Konuşmayı reddetmeye devam ederek sinirlerimi iyice bozdu.
“Bir robot bile senden daha fazla duygulara sahip!” dediğimde, sesim düşündüğümden daha yüksek çıktı. Hemen geri çekildim, etrafa bakındım ama kimse bana dikkat etmedi.
Asher bana baktı, bakışlarında sert bir kenar vardı. “Sakin ol, baş belası.”
Ona kaşlarımı çattım.
“Burada neden olduğunu öğrenmek mi istiyorsun?” dedi. “Etrafa bak.”
Zaten baktığımı söylemek istedim ama yüzündeki duygusuz ifade beni susturdu. Tekrar, daha yavaş bir şekilde etrafa bakındım.
Oda uzun bacaklı ve kısa etekli güzel kadınlarla doluydu. Birkaçını amigo kızlar olarak tanıyordum. Birkaçını daha yüzlerinden hatırlıyordum ama nerede gördüğümü bilmiyordum. Geri kalanlar yabancıydı.

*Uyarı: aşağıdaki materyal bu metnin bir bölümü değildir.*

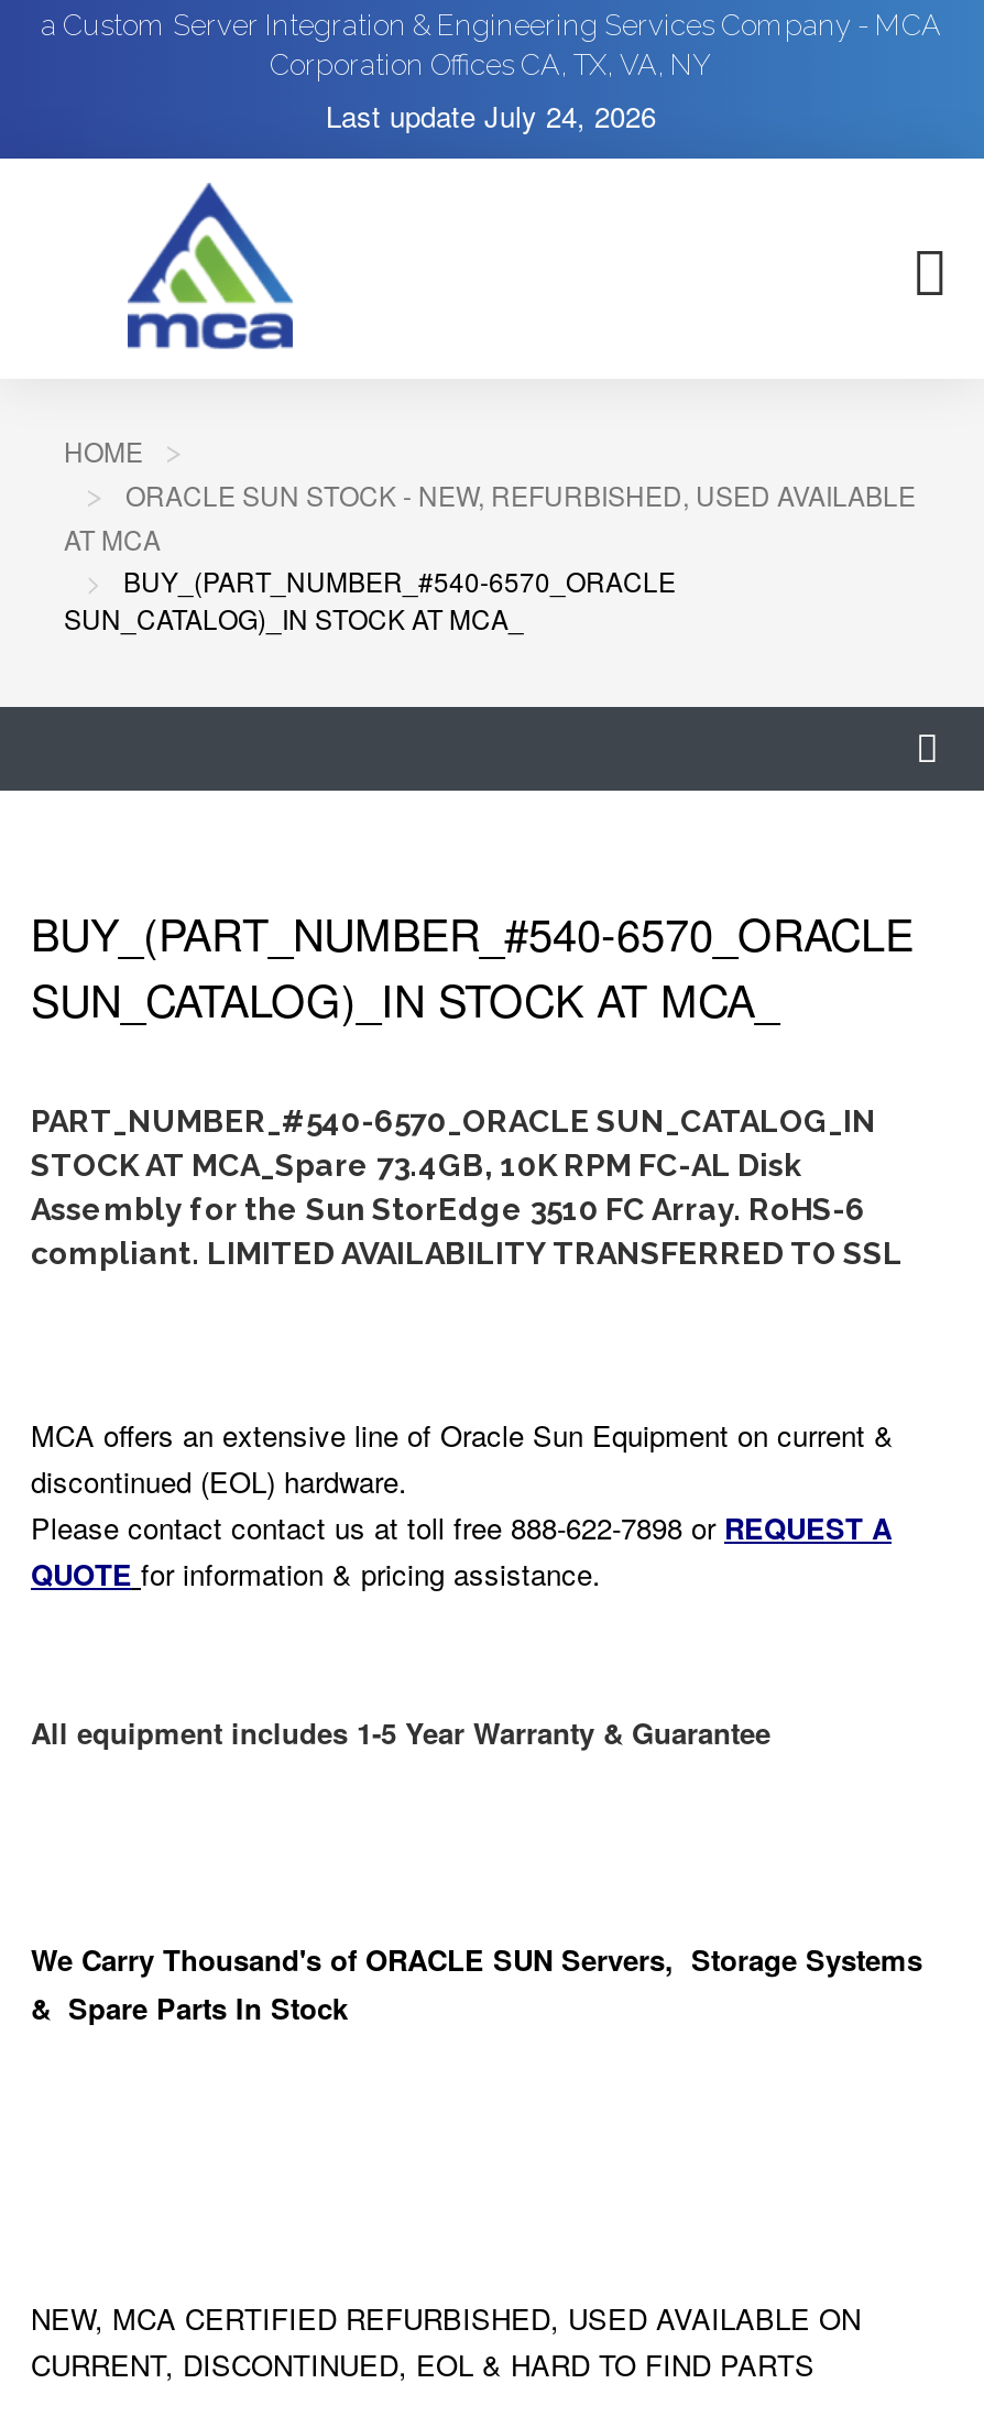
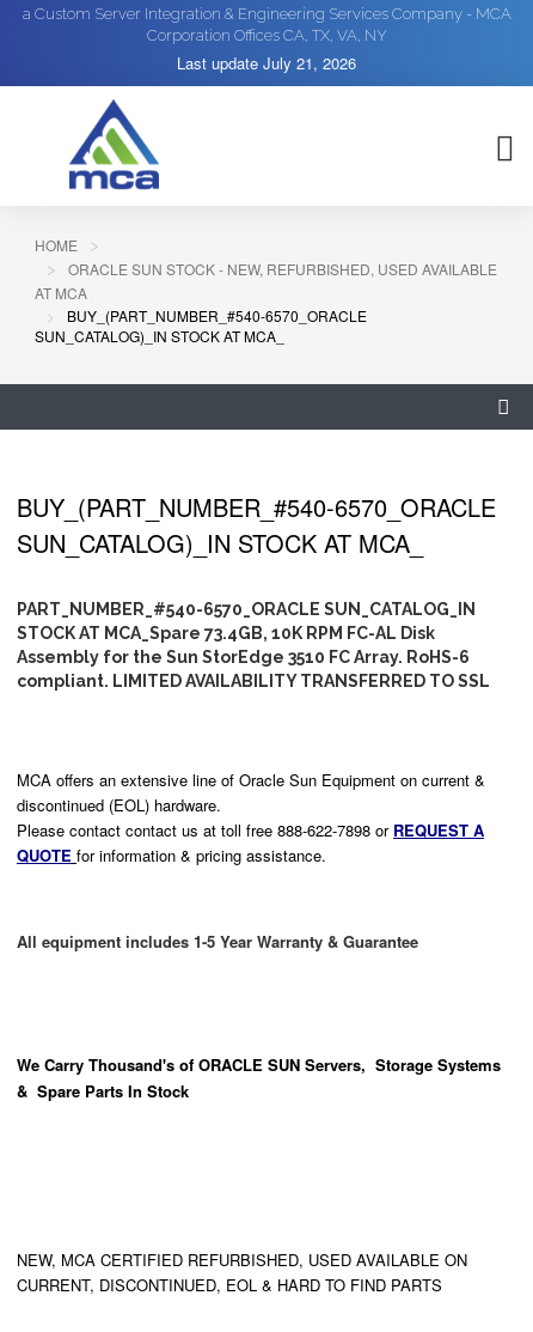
[326,95,656,137] Last update July 24, 2026 -> [177,51,356,74] Last update July 21, 2026

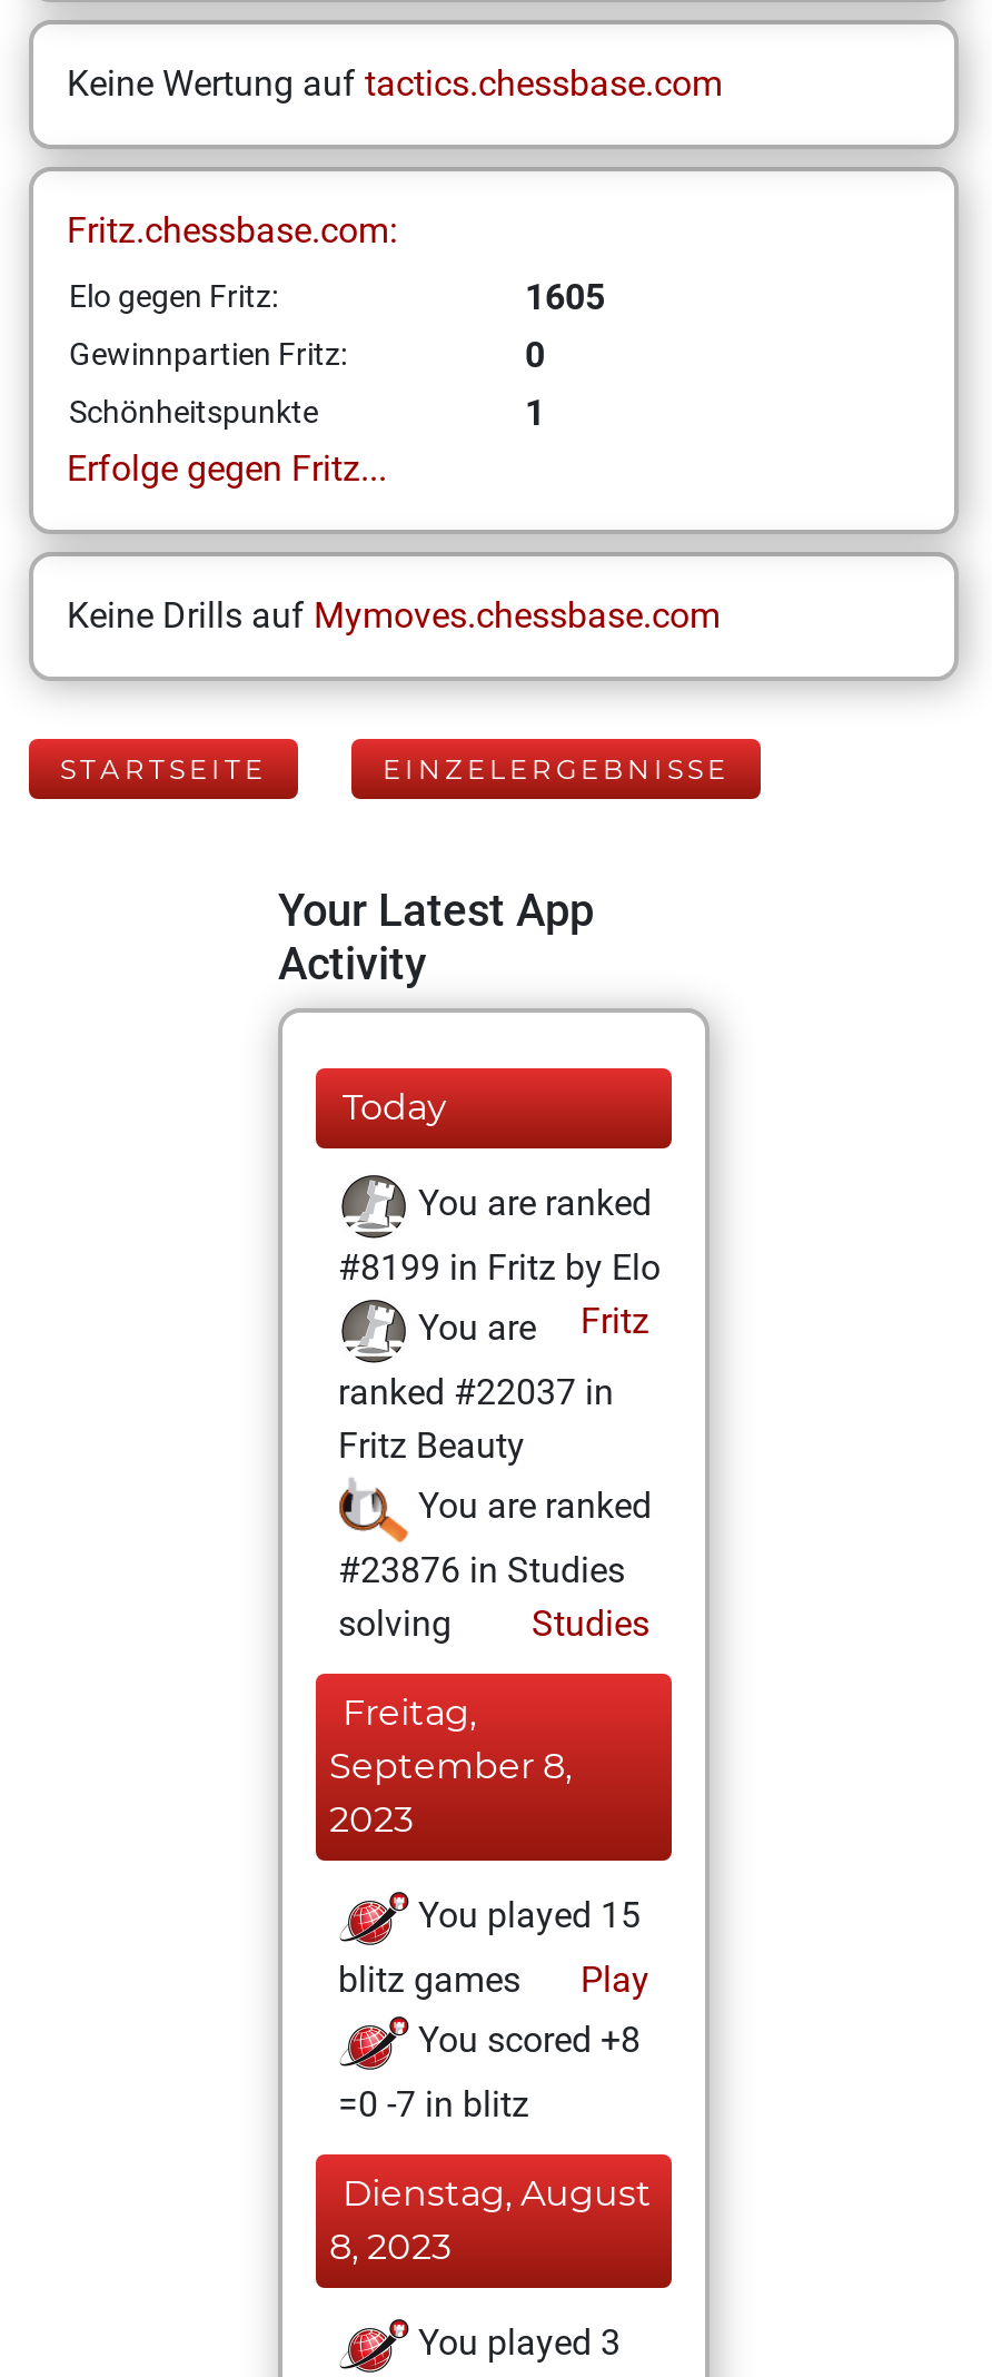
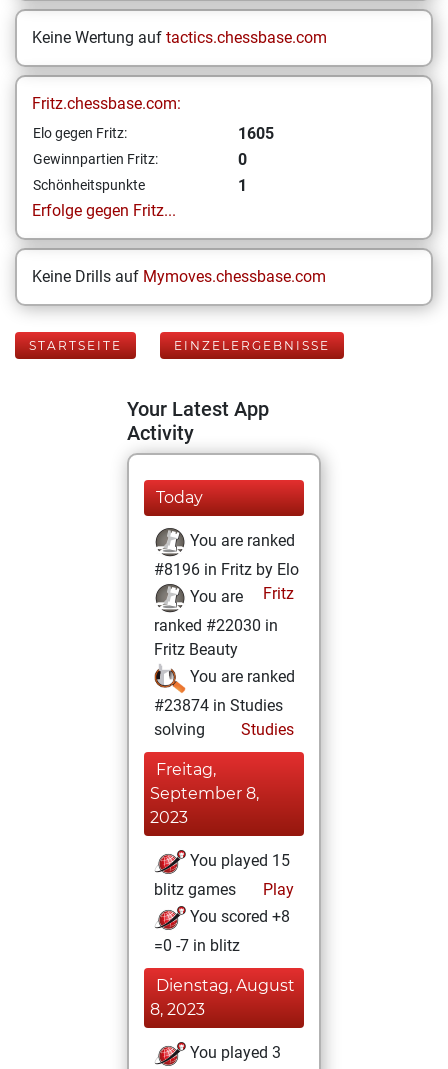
[338,1246,661,1289] #8199 in Fritz by Elo -> [154,560,299,579] #8196 in Fritz by Elo
[338,1371,614,1413] ranked #22037 in -> [154,616,278,635] ranked #22030 in
[338,1549,625,1591] #23876 in Studies -> [154,696,283,715] #23874 in Studies

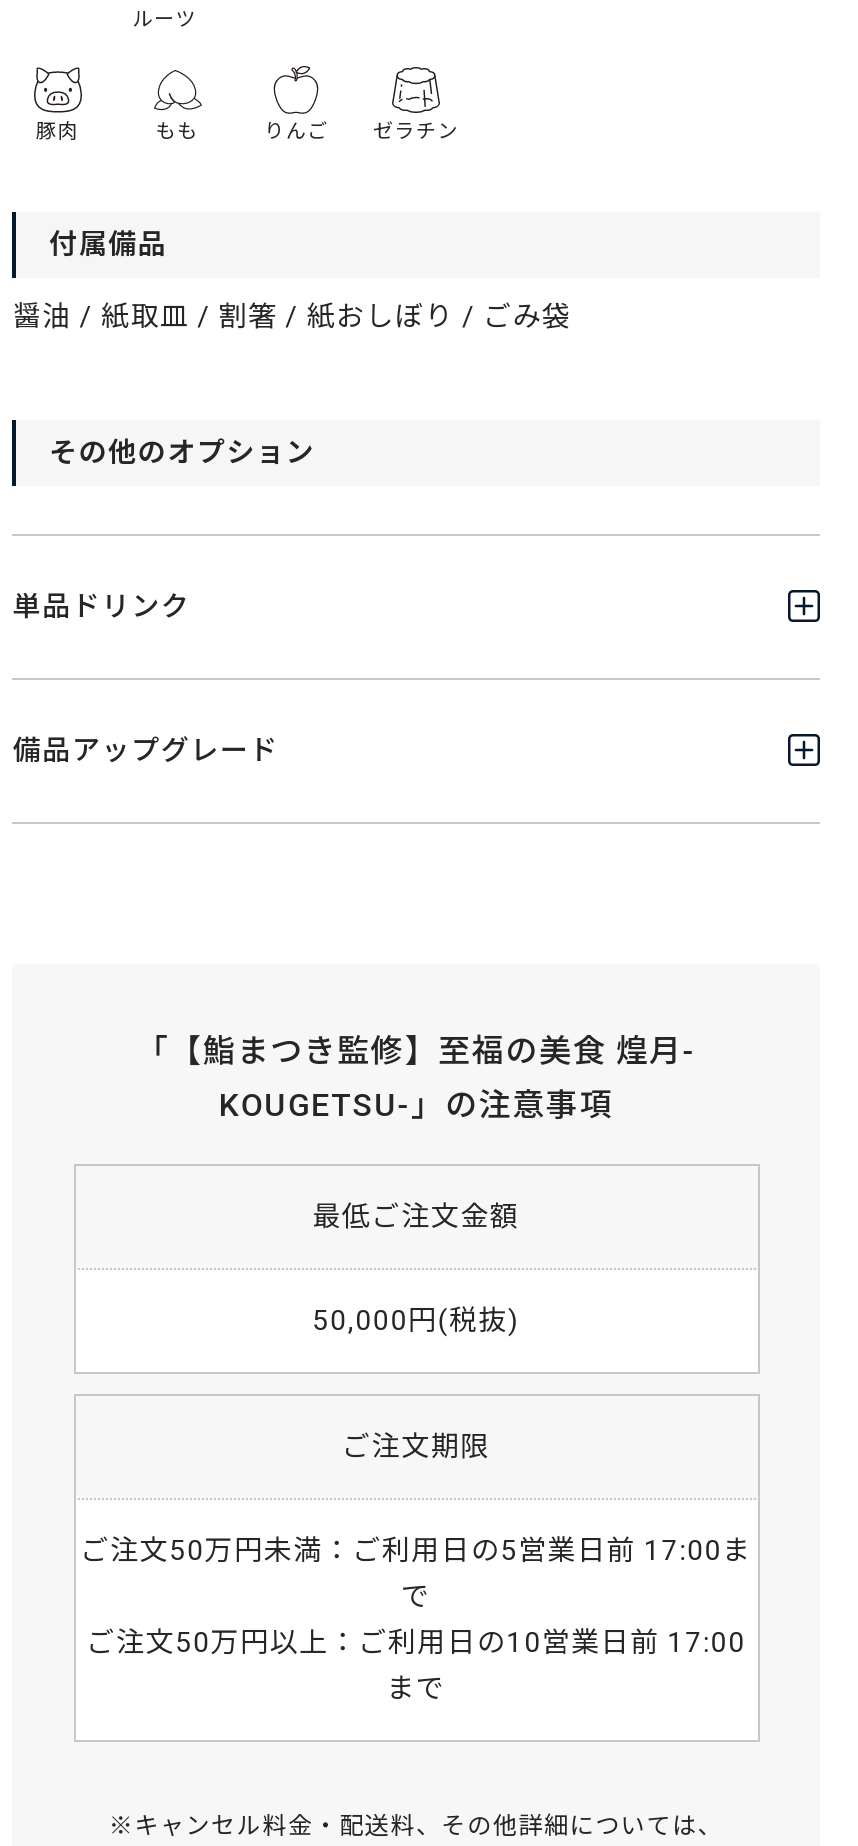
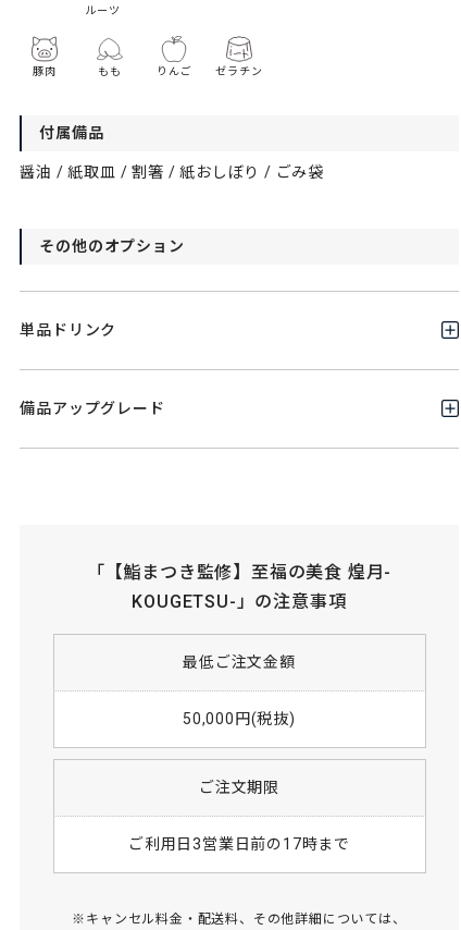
[80,1533,752,1703] ご注文50万円未満：ご利用日の5営業日前 17:00ま | で | ご注文50万円以上：ご利用日の10営業日前 17:00 | まで -> [128,835,350,852] ご利用日3営業日前の17時まで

Herkes konuşuyor ve gülüyordu, iyi vakit geçiriyordu.
Asher dışında ortalıkta erkek yoktu.
“Hepsi kız,” dedim.
Asher kaşını kaldırdı. “Ve başka ne ortak noktaları var? Ya da şöyle diyeyim, seninle ne ortak noktaları var?”
Kesinlikle hepsi hamile değildi. Ve sadece birkaç tanesi benim gibi dansçıydı. Hayır, Asher’in bahsettiği başka bir şey olmalıydı.
Asher duvardan uzaklaştı, omzumun üzerinden eğildi. “Bir ipucu mu lazım?”
Bir şüphem vardı ama bunun mümkün olup olmadığından emin değildim. Ya da Asher’in bunu düzenlemeye zaman ayıracağını düşünmemiştim.
Ona baktığımda, dudakları gülümsemek istermiş gibi kıpırdadı ama yapamadı. “Doğru tahmin ettin.”
Hiçbir şey söylememiştim ama yüzümdeki şaşkınlığı görmüş olmalı.
“Etrafa bak Cynthia,” dedi Asher. “Bir flört mü? Gizli bir kız arkadaş mı? Hepsi burada.”
Kendi kendine memnun bir şekilde mırıldandı.
Ona bakarken ne düşüneceğimi, ne bekleyeceğimi bilmiyordum.
Bakışlarındaki sert kenar buz gibi soğudu.
“Bu odadaki her kız Joseph’in fetihlerinden biri.”